Maria a le corps gonflé, des taches sur la peau Celinda, mère de deux enfants, est mariée à un ouvrier de la rose. Quand elle travaillait aussi dans ce secteur, Celinda gagnait 118 euros par mois, dont il ne lui restait que 95 euros après avoir payé le transport, la sécurité sociale, ainsi qu’une sorte de caution destinée à couvrir les risques de détérioration du matériel.
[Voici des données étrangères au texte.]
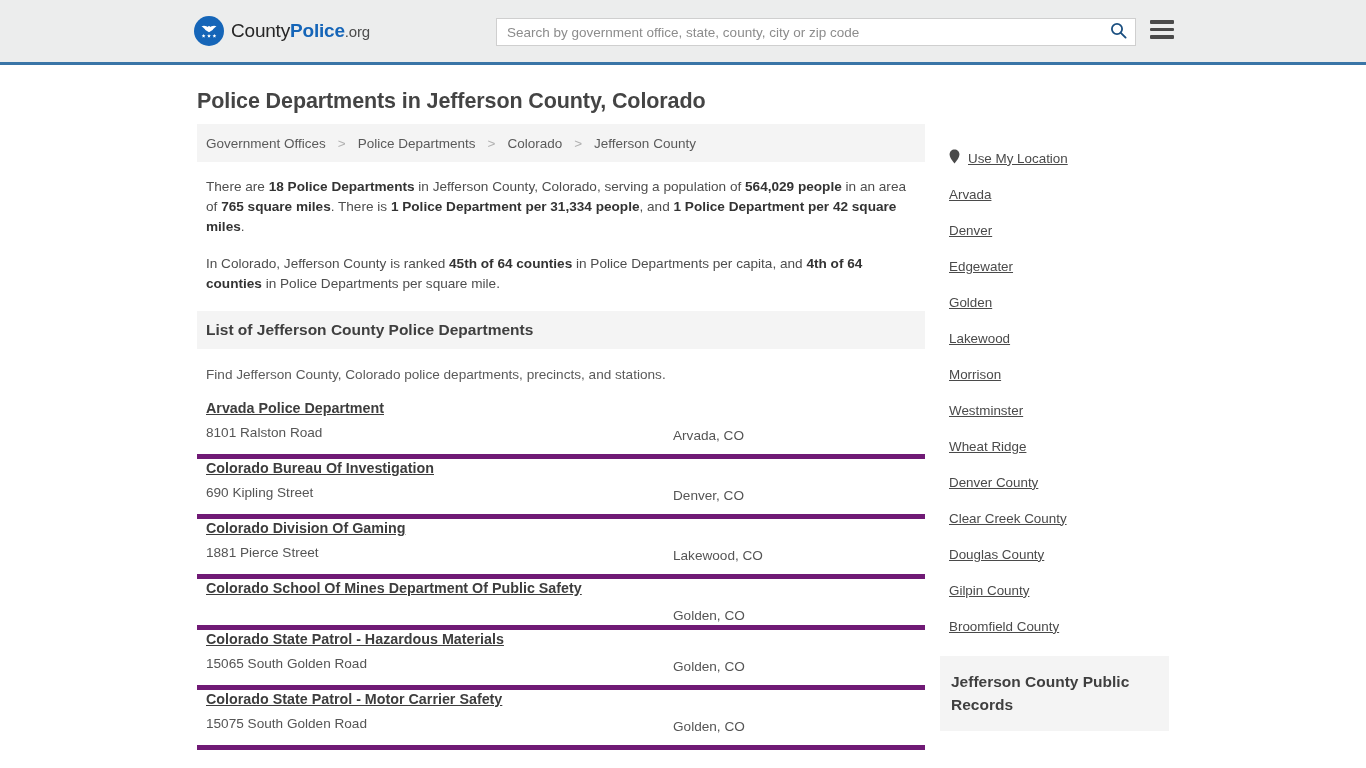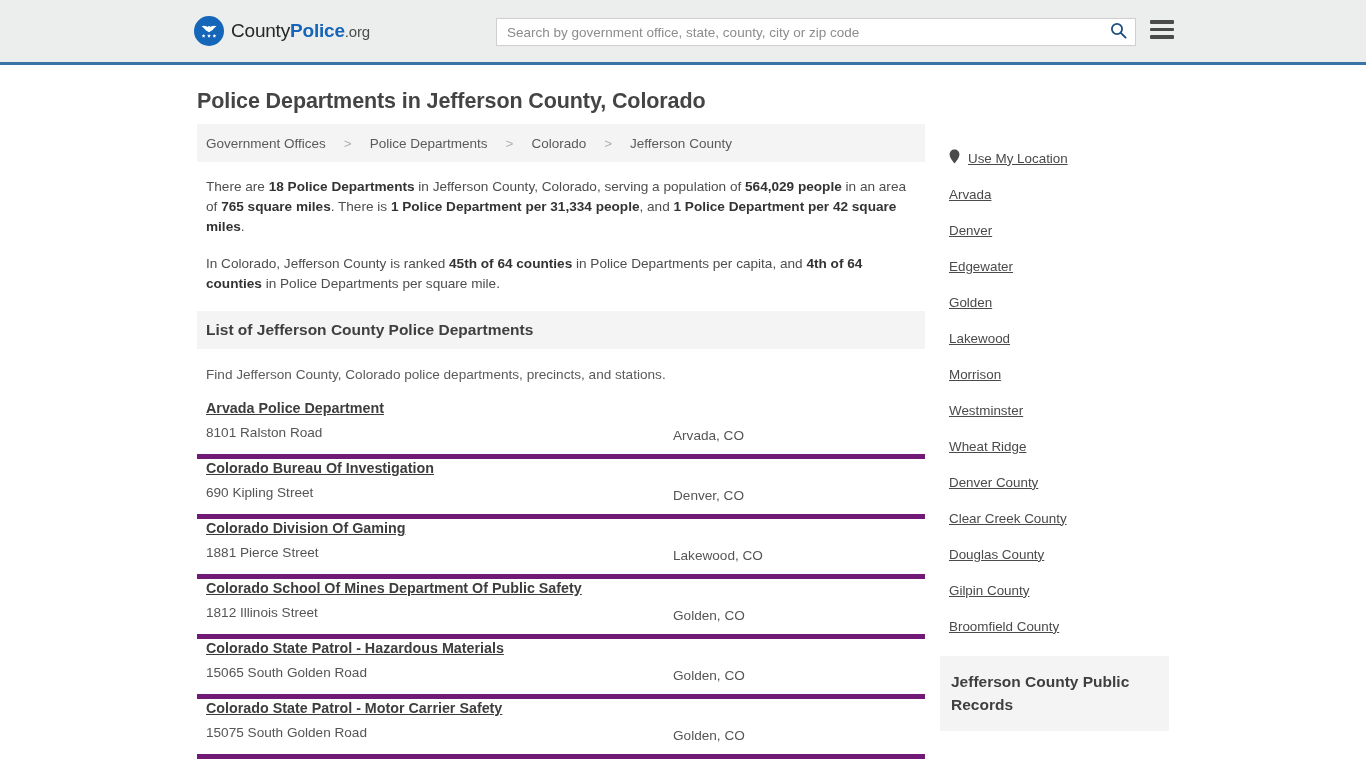"Government Offices" .breadcrumb { gap: 18px -> 12px }
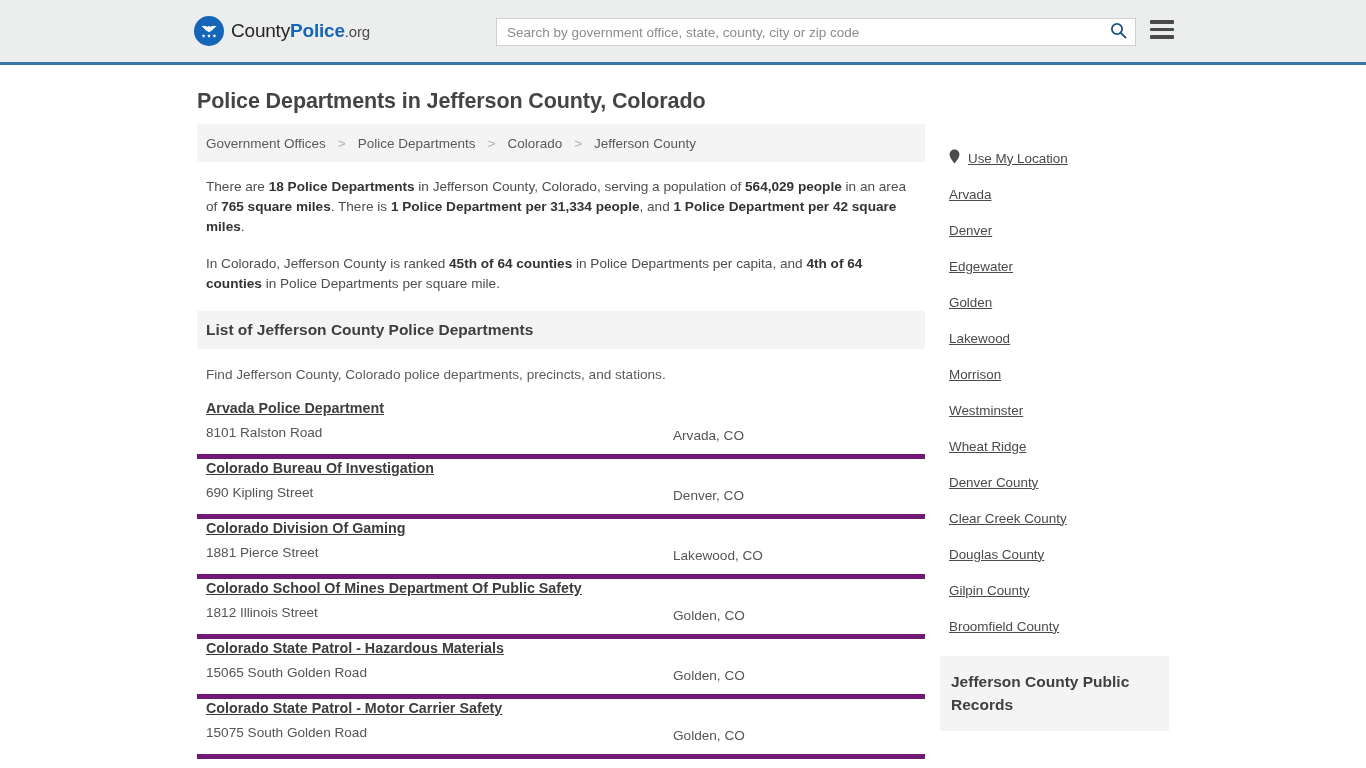"1812 Illinois Street" div.lr-addr { html: <div>1812 Illinois Street</div> -> none }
Dans l’industrie de la rose, 60 % des travailleurs sont des femmes ; 55 % d’entre elles, dont 71 % ont entre 20 et 24 ans, ont déjà été victimes de harcèlement sexuel et 18,81 % ont eu des rapports sexuels avec leurs collègues ou supérieurs contre leur gré ; 90 % ont été agressées sexuellement. Ces chiffres proviennent de l’étude intitulée “Harcèlement sexuel au travail dans le milieu de la floriculture”, conduite par Norma Mena, de l’Institut d’écologie et de développement des communautés andines (IEDECA). María Imbaquingo, une Indienne à la peau foncée et à la longue tresse, membre du syndicat de l’entreprise Florequisa, connaît bien le sujet. Elle a elle-même subi une tentative de viol et a enduré les insinuations répétées de ses collègues masculins. Elle a le corps gonflé, des taches sur la peau, le dos en compote, et elle a dû se faire opérer l’œil car trop de poussière s’y était accumulée. Il y a des jours où elle ne peut même pas bouger. “Même les médecins ne savent pas ce que j’ai ; ils me disent de ne pas retourner travailler dans les serres. C’est bien gentil, mais comment je fais alors ?” ironise-t-elle. Selon un rapport du Centre d’études et de conseil en santé (CEAS), 57,9 % des travailleurs ont un taux d’acétylcholinestérase [une enzyme du système nerveux] trop bas. Le directeur du centre, Arturo Campaña, explique : “Un phénomène d’hyperstimulation du système nerveux se produit lors d’une exposition à des composés organophosphorés.” Vertiges, pertes de mémoire, irritations, problèmes respiratoires, troubles de la coordination, évanouissements et infections en sont les conséquences. “Il n’y a pas de roses sans épines”… Ce dicton n’est nulle part aussi vrai qu’à Cayambe.